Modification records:
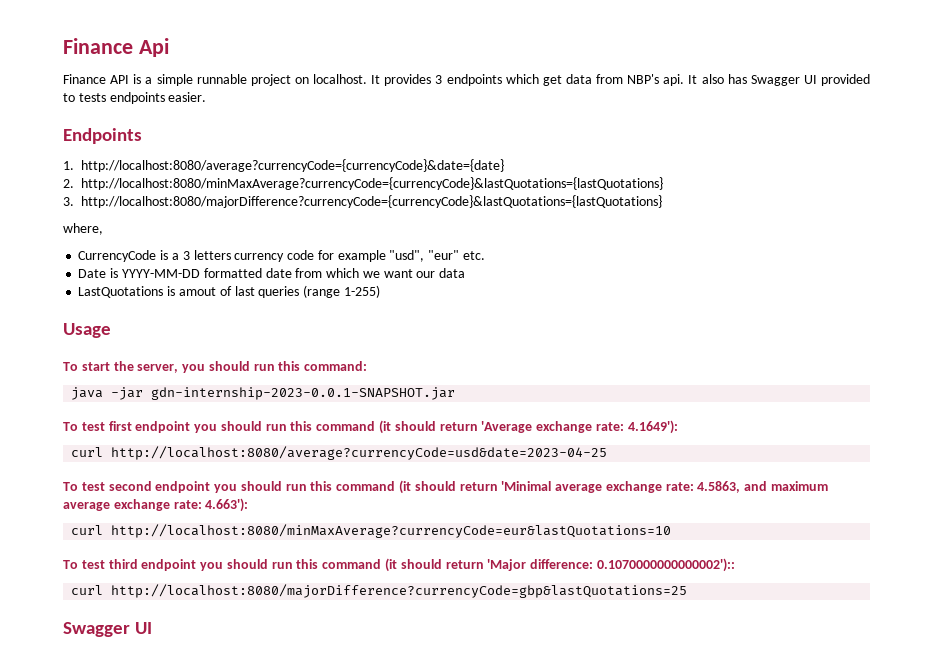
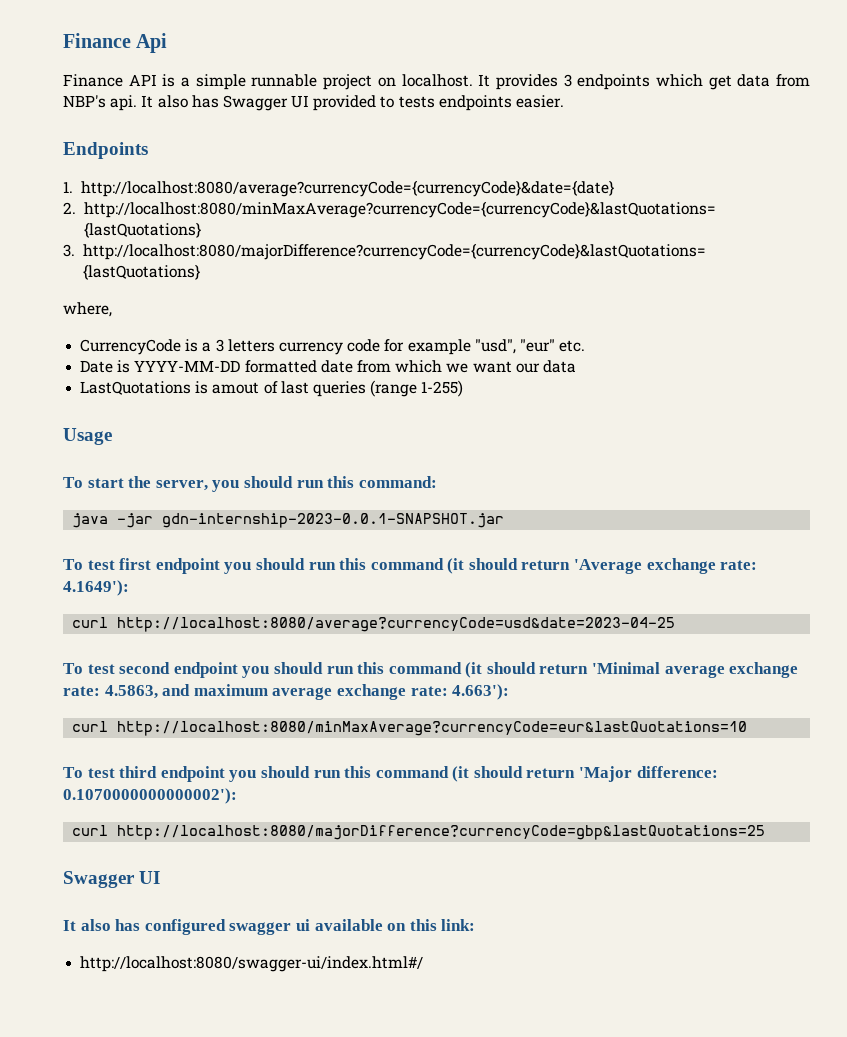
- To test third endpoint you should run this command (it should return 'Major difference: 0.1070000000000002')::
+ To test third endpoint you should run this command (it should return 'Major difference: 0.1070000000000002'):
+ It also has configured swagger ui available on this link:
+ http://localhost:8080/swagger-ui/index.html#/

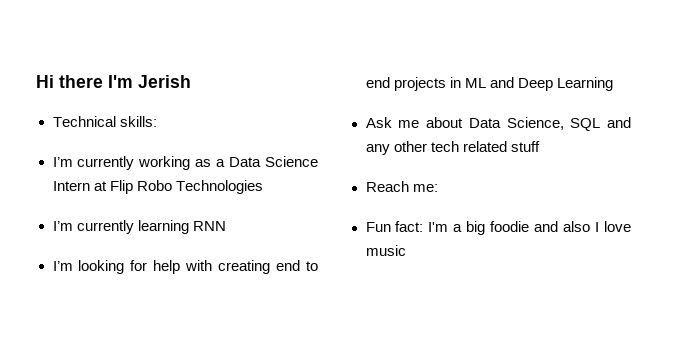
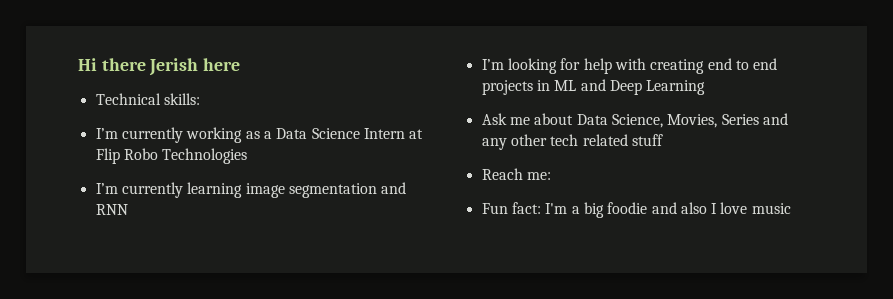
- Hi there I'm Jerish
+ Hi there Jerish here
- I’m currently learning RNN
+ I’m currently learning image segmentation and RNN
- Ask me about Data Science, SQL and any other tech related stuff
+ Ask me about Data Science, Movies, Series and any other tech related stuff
* * *
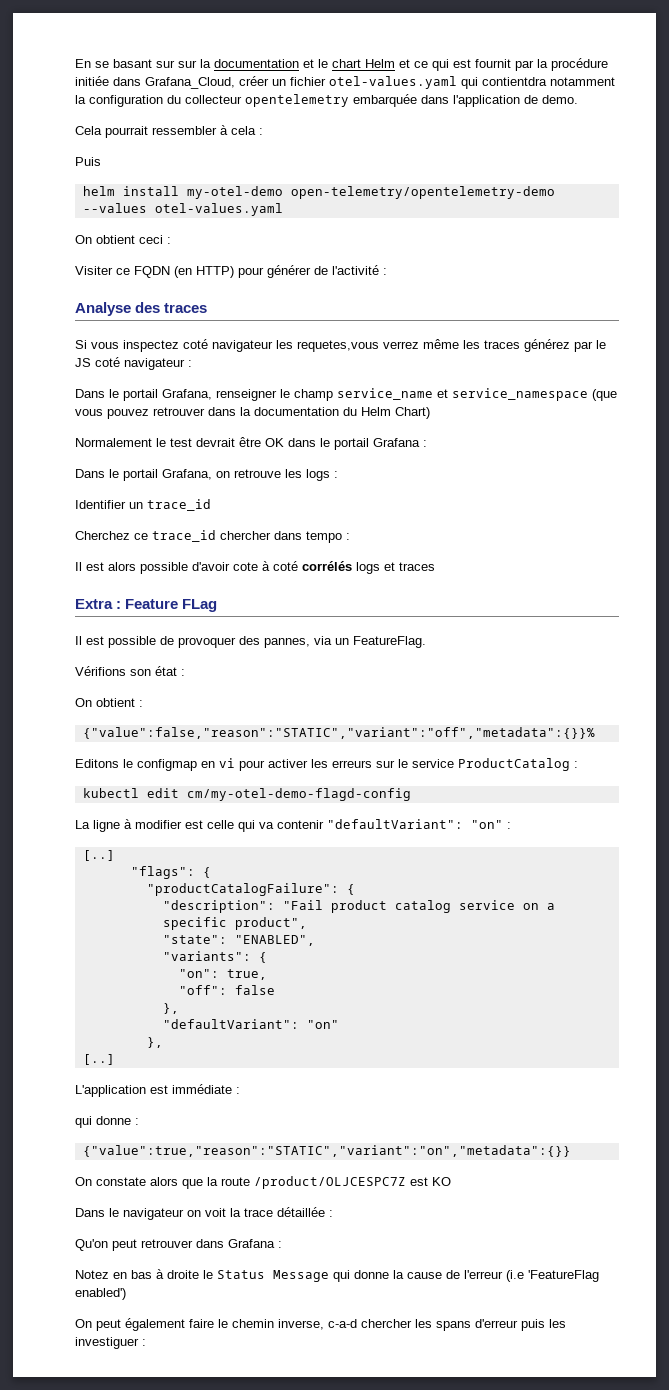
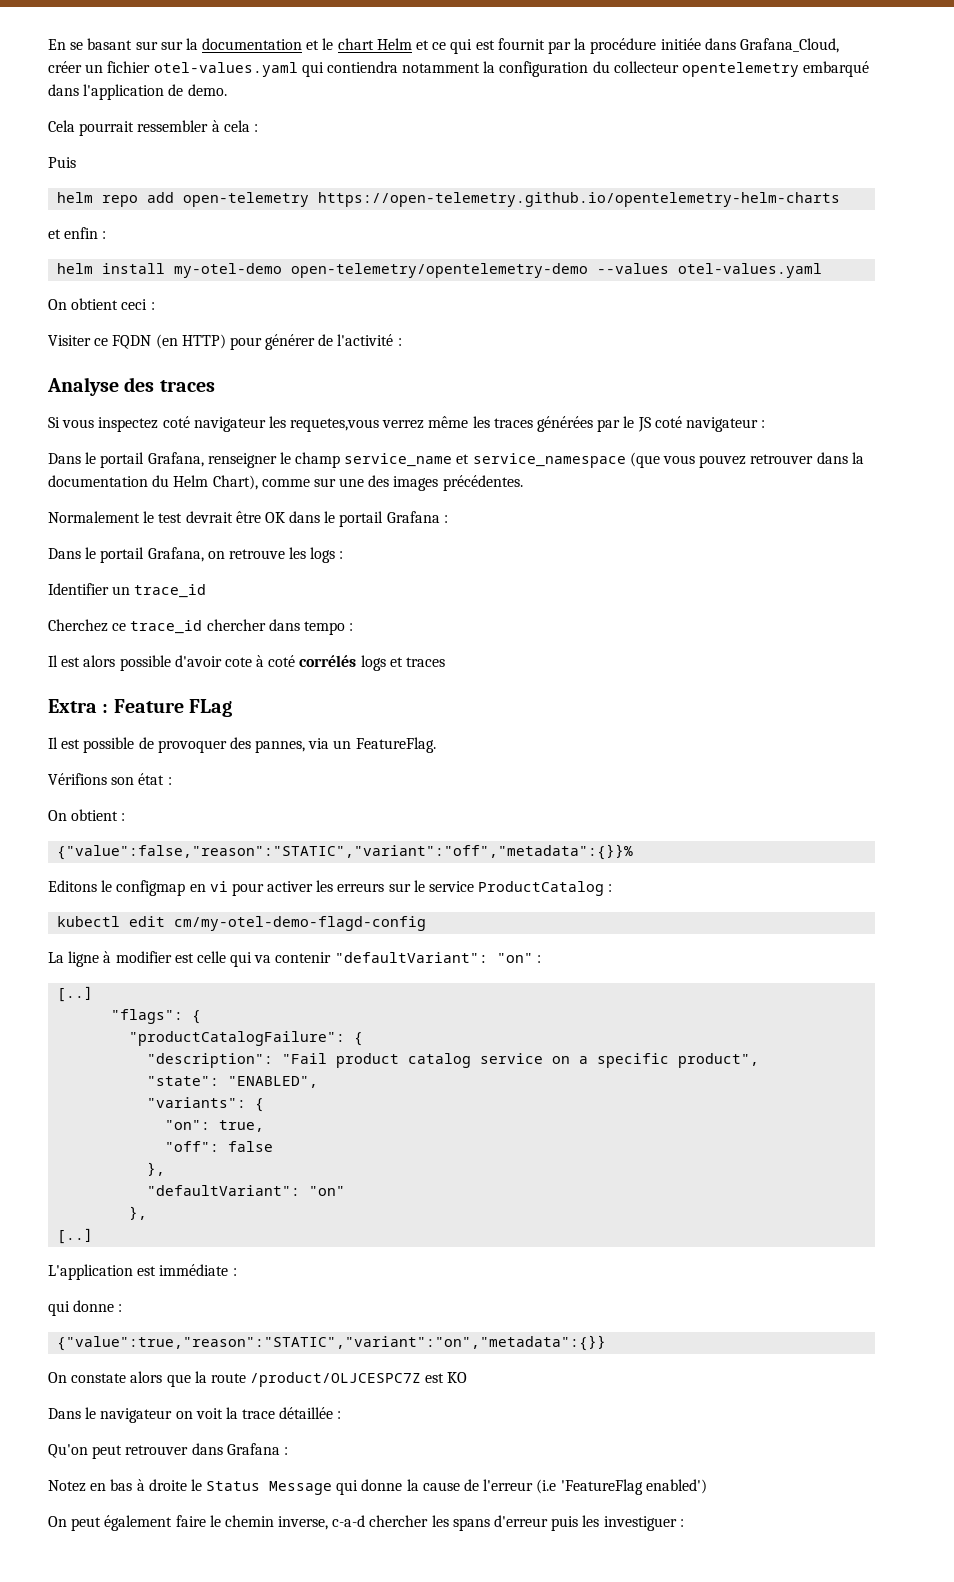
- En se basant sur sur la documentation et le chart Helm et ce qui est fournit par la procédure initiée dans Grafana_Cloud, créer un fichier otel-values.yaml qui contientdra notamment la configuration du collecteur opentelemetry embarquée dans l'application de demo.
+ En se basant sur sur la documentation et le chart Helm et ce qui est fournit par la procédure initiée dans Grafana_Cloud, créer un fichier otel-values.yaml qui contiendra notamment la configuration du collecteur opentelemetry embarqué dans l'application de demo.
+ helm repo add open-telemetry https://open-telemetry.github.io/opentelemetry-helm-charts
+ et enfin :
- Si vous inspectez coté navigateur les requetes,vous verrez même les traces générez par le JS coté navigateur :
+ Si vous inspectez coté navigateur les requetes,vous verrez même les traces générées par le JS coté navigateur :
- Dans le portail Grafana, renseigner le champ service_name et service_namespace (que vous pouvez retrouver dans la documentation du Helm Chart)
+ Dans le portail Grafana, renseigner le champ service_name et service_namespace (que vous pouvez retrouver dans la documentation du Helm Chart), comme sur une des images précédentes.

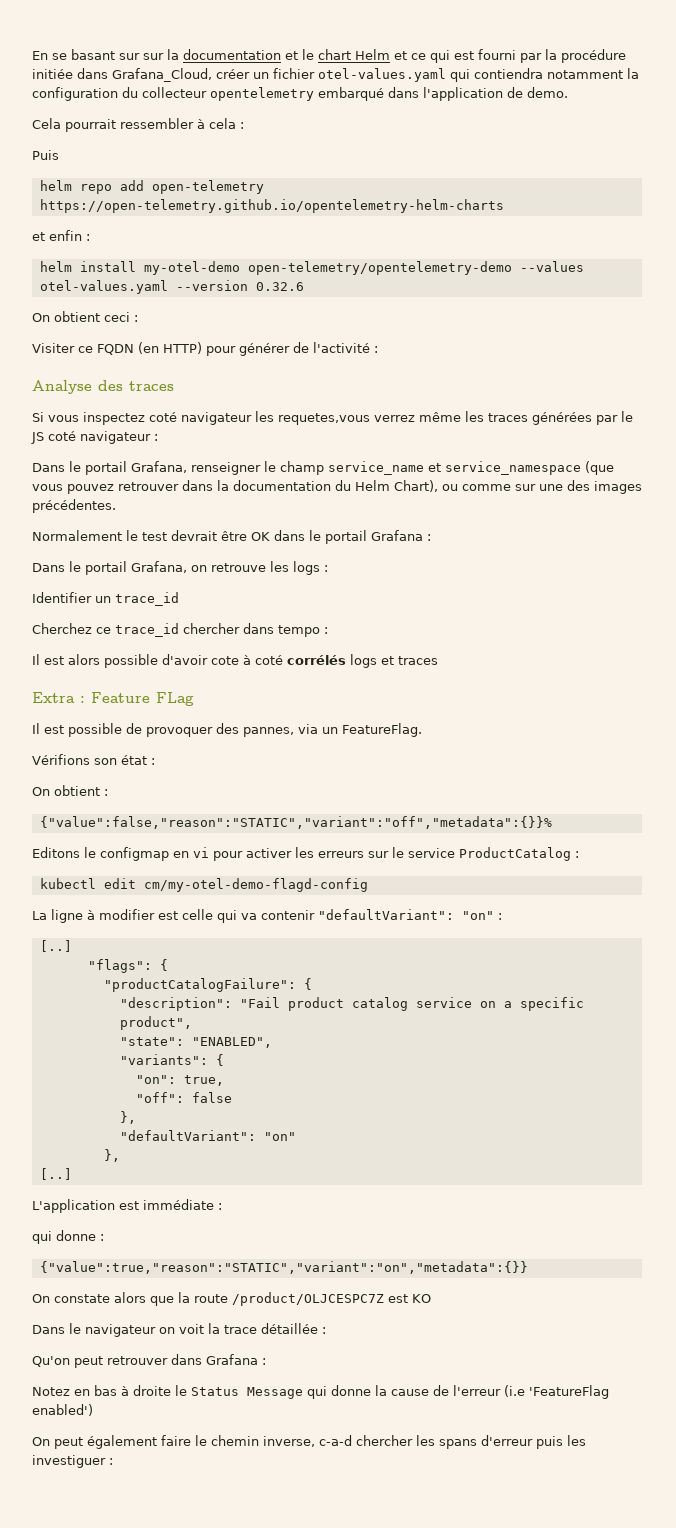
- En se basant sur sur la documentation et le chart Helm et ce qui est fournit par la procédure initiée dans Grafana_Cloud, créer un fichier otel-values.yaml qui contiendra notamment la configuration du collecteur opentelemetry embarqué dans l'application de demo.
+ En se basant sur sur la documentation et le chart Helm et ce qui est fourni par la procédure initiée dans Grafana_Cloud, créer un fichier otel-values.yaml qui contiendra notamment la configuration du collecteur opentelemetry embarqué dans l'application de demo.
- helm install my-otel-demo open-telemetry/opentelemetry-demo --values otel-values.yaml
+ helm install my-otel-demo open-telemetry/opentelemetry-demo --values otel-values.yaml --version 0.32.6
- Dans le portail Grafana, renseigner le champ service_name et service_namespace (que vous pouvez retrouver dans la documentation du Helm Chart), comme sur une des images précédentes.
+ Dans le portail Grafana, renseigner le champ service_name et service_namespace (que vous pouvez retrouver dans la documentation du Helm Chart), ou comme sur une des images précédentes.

**PROBLEM TO WORK ON**
For this exercise, please output exactly the lines above starting at the line with "- Ask me about" and ending at the line with "Series and any other tech related stuff", ends included.

**EXERCISE RESPONSE**
- Ask me about Data Science, SQL and any other tech related stuff
+ Ask me about Data Science, Movies, Series and any other tech related stuff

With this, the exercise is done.